Tuesday, December 23, 2014

Anticipating the Fed's language

Tim Duy wonders whether predicting the Fed's change of language over the next six months will be as easy as looking at the statements from 2004. On Jan. 28, 2004 the FOMC statement introduced the word "patient", replacing the "considerable period" phrase. The Fed kept "patient" in the March 16 statement, and then in May 4 it replaced the key word "patient" with "measured." The first hike would come on June 30.

What did the markets do over that period?

    (Click on the chart to enlarge.)


10y yield
(b.p.)
3m yield
(b.p.)
S&P 500
(%)
VIX
(%)
Oct. 28, 2003-Dec. 9, 2003
+9
-3
1.28
4.82
Dec. 9, 2003-Jan. 28, 2003
-10
+1
6.15
-4.18
Jan. 28, 2003-Mar. 16, 2004
-52
+2
-1.58
21.22
Mar. 16, 2004-May 4, 2004
+86
+4
0.80
-18.63
May 4, 2004-Jun. 30, 2004
+6
+33
1.90
-13.35

In the bond market the largest yield change was between March 16 and May 4, but it appears that at least part of it was a correction of a previous 50 b.p. decline. Treasury bill yields only moved significantly between May 4 and June 30, when the Fed actually raised rates. The stock market seemed even less unfazed by the Fed's changing statement.

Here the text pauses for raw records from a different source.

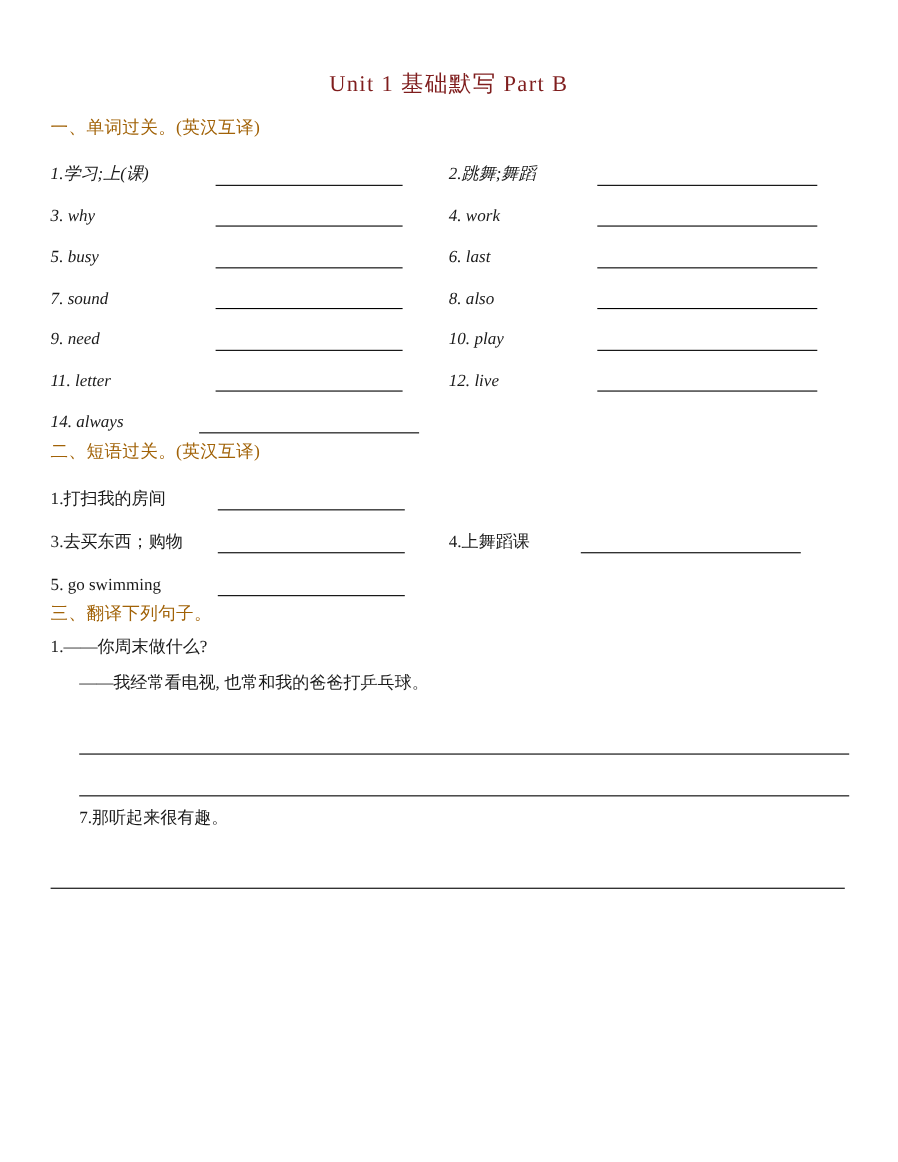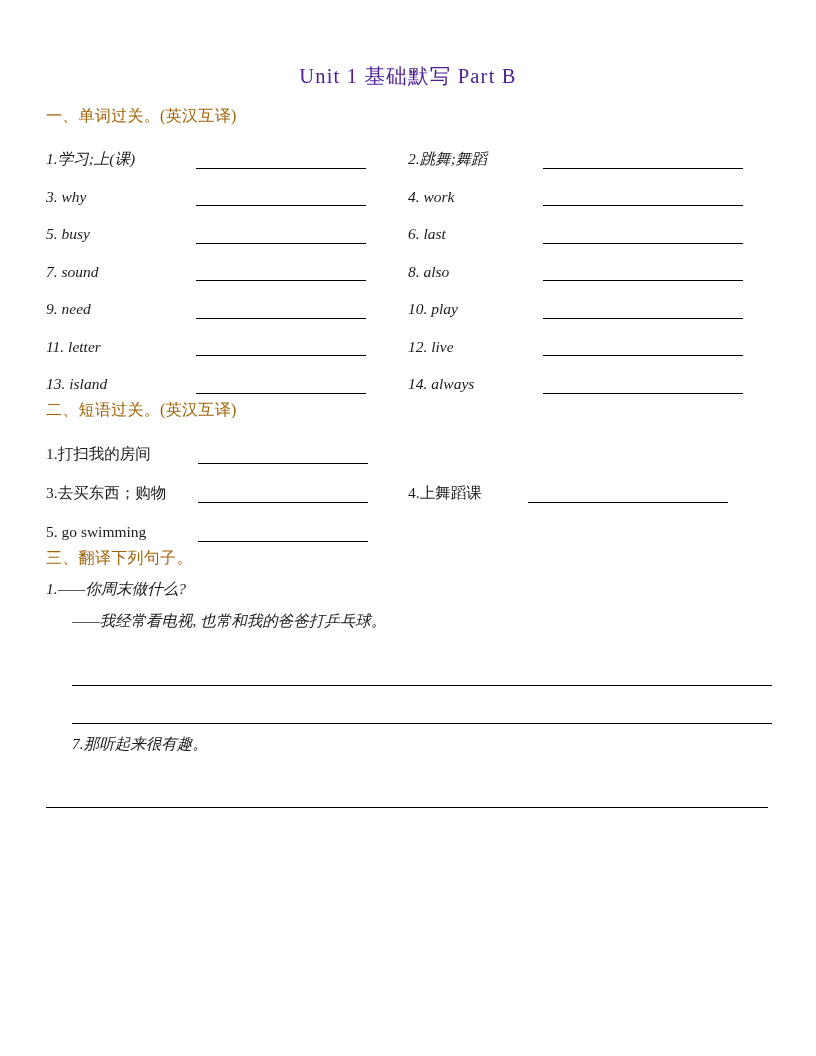--- a/index.html
+++ b/index.html
@@ -24,7 +24,7 @@
   }
   .doc-title {
     text-align: center;
-    color: #4c1d95;
+    color: #7f1d1d;
     font-size: 20.5px;
     letter-spacing: 1.2px;
     margin: 14px 0 16px 0;

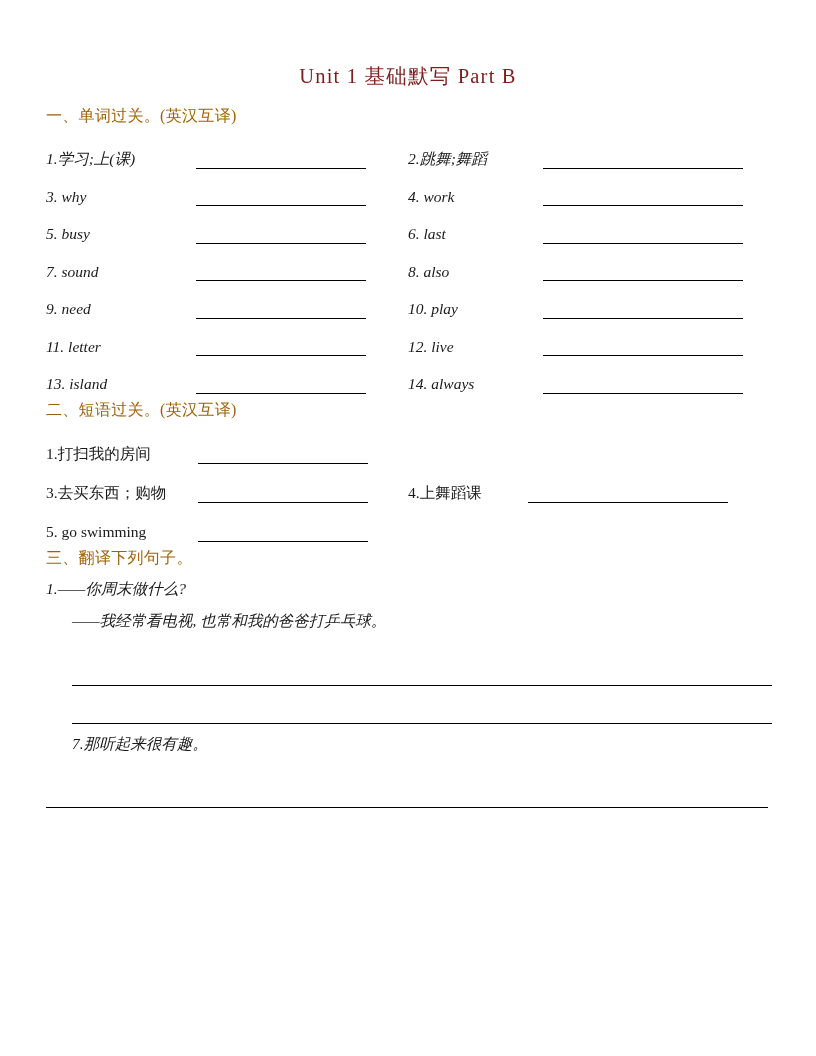--- a/index.html
+++ b/index.html
@@ -188,10 +188,6 @@
 
     <div class="word-row">
       <div class="cell">
-        <span class="cell-label w-left-label">13. island</span>
-        <span class="blank blank-170"></span>
-      </div>
-      <div class="cell">
         <span class="cell-label w-right-label">14. always</span>
         <span class="blank blank-200"></span>
       </div>

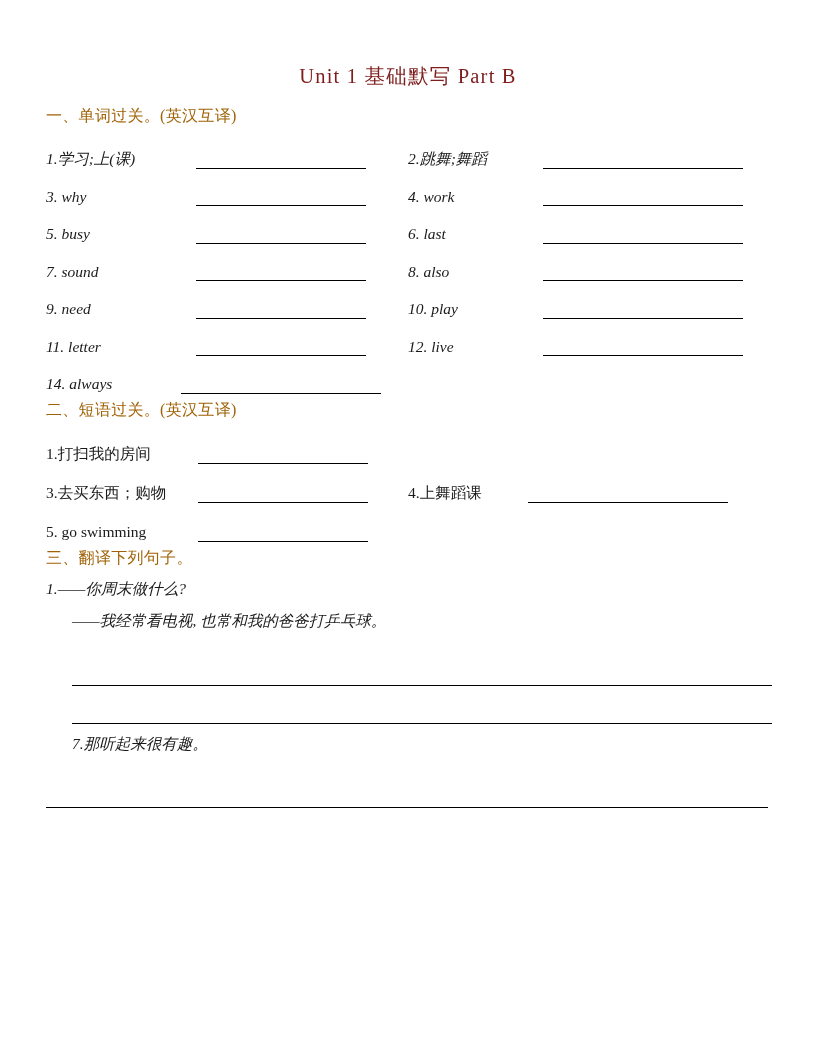--- a/index.html
+++ b/index.html
@@ -86,7 +86,6 @@
   
   .sentence-block {
     margin-top: 4px;
-    font-style: italic;
   }
   .sentence-line {
     font-size: 15.5px;

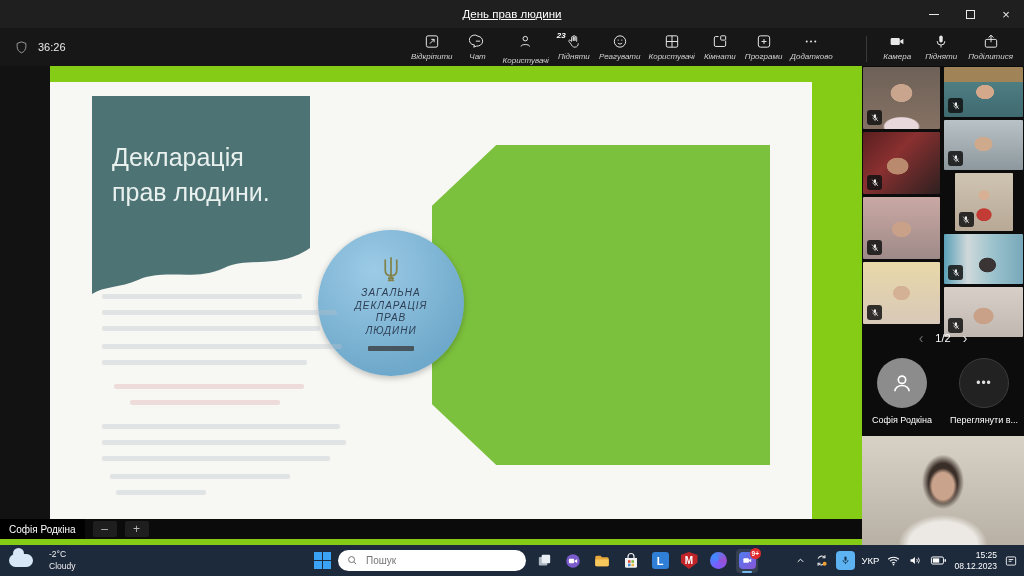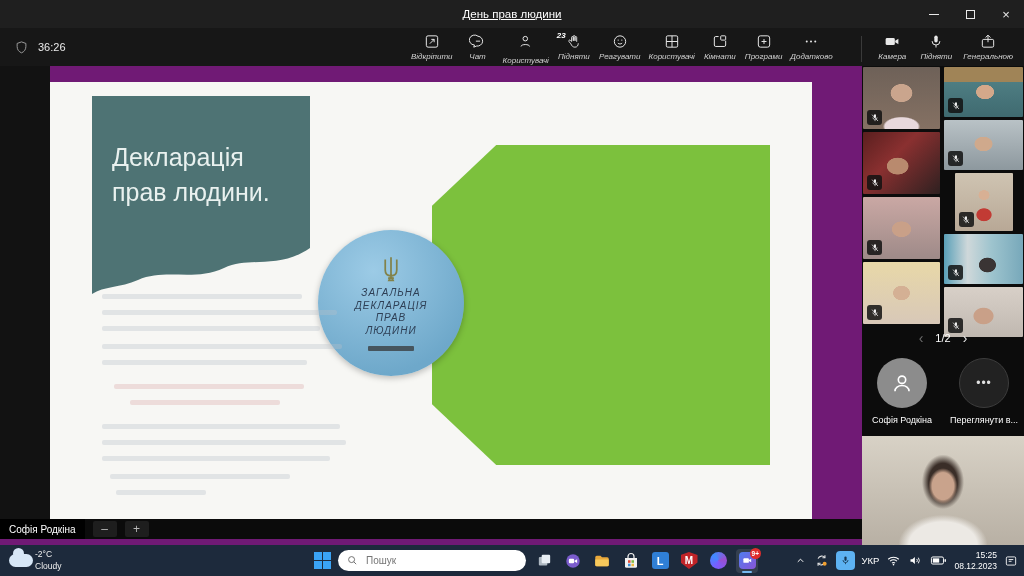--- a/index.html
+++ b/index.html
@@ -230,7 +230,7 @@
             <rect x="4" y="9" width="16" height="11" rx="2" fill="none" stroke="#e8e8e8" stroke-width="1.4"></rect>
             <path d="M12 13V3.5M8.5 6.5L12 3l3.5 3.5" fill="none" stroke="#e8e8e8" stroke-width="1.4"></path>
           </svg>
-        <span class="tb-label">Генеральною</span>
+        <span class="tb-label">Поділитися</span>
       </div>
     </div>
   </div>

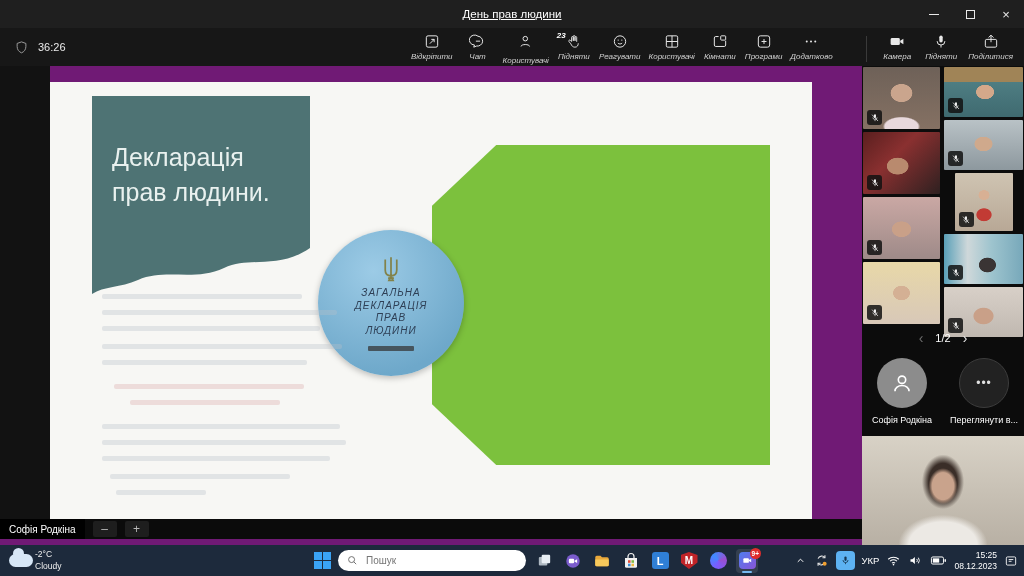--- a/index.html
+++ b/index.html
@@ -33,7 +33,7 @@
   .content{position:absolute;top:66px;left:0;width:1024px;height:479px;display:flex;background:#0d0d0d;}
 
   
-  .share{position:relative;width:862px;height:479px;background:#701a75;}
+  .share{position:relative;width:862px;height:479px;background:#84cc16;}
   .share-leftstrip{position:absolute;left:0;top:0;width:50px;height:453px;background:#121212;}
   .slide{position:absolute;left:50px;top:16px;width:762px;height:437px;background:#f7f7f4;overflow:hidden;}
 

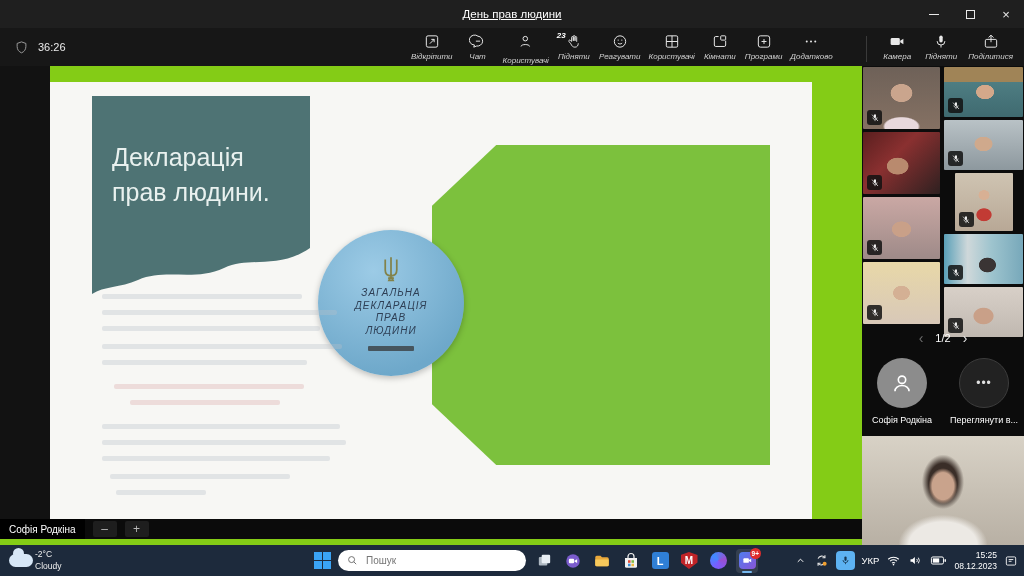--- a/index.html
+++ b/index.html
@@ -89,7 +89,7 @@
 
   
   .taskbar{position:absolute;bottom:0;left:0;width:1024px;height:31px;background:#1d2a3c;}
-  .weather{position:absolute;left:9px;top:0;height:31px;display:flex;align-items:center;gap:2px;}
+  .weather{position:absolute;left:9px;top:0;height:31px;display:flex;align-items:center;gap:16px;}
   .cloud{width:24px;height:13px;background:#d7e7f7;border-radius:8px;position:relative;}
   .cloud:before{content:"";position:absolute;left:4px;top:-6px;width:11px;height:11px;background:#d7e7f7;border-radius:50%;}
   .weather-text{color:#f0f0f0;font-size:8.5px;line-height:1.3;}

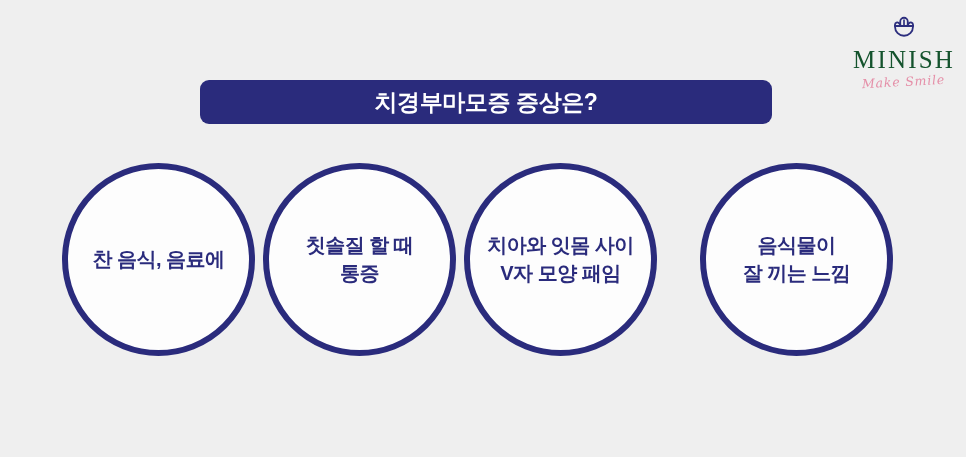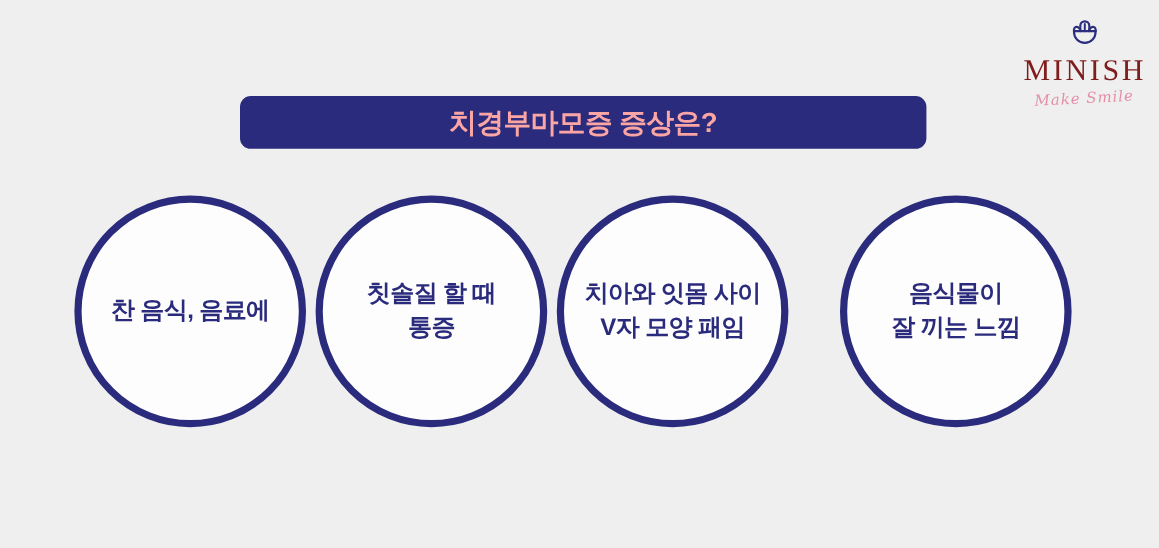--- a/index.html
+++ b/index.html
@@ -41,7 +41,7 @@
     font-size: 25px;
     letter-spacing: 2.2px;
     font-weight: 400;
-    color: #7f1d1d;
+    color: #14532d;
     line-height: 1;
     font-family: "Liberation Serif", "DejaVu Serif", serif;
   }

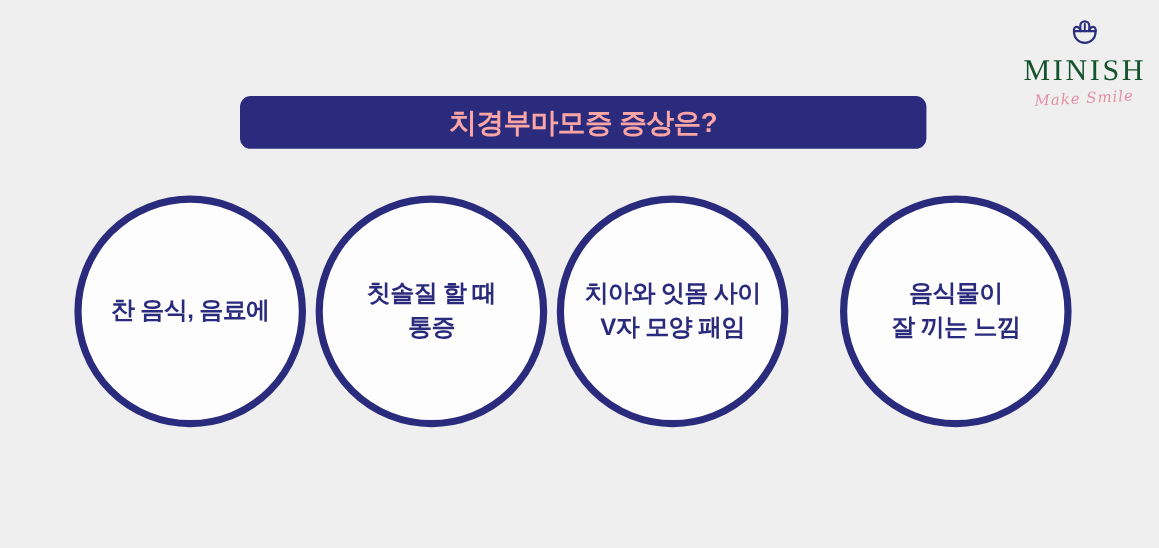--- a/index.html
+++ b/index.html
@@ -70,7 +70,7 @@
     justify-content: center;
   }
   #banner-title {
-    color: #fca5a5;
+    color: #ffffff;
     font-size: 23px;
     font-weight: bold;
     letter-spacing: -0.4px;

The bottom line is: the markets seemed to be affected by other news much more than by the change in language in the FOMC statements, perhaps because they correctly anticipated the Fed's subtle changes of stance (or lack thereof). (Of course, a better way to do this is to look at minute-by-minute market prices, before and after the FOMC announcements.)